Edit difference data:

◇ ◇ ◇ ◇ ◇ ◇ ◇

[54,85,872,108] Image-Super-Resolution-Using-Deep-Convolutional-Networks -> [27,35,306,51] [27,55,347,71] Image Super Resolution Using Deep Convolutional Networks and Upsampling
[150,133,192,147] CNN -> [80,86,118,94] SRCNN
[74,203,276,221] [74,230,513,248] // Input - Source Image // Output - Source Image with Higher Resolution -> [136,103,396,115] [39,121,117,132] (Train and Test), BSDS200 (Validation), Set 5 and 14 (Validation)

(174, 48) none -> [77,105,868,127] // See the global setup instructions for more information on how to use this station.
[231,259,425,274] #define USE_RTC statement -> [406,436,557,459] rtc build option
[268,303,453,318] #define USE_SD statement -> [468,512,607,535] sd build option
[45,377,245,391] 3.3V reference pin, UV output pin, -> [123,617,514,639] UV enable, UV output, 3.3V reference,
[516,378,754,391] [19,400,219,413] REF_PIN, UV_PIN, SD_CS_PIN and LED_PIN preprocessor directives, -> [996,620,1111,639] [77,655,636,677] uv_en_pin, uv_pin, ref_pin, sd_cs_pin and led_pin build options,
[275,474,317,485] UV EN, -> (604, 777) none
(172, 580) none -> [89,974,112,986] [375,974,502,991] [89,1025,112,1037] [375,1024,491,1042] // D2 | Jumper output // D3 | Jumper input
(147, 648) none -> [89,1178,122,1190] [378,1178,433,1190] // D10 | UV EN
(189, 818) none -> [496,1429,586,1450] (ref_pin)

◇ ◇ ◇ ◇ ◇ ◇ ◇

Problem details: Search the records above for the string "define". Copy every line that contains it.

Expected answer:
[231,259,425,274] #define USE_RTC statement -> [406,436,557,459] rtc build option
[268,303,453,318] #define USE_SD statement -> [468,512,607,535] sd build option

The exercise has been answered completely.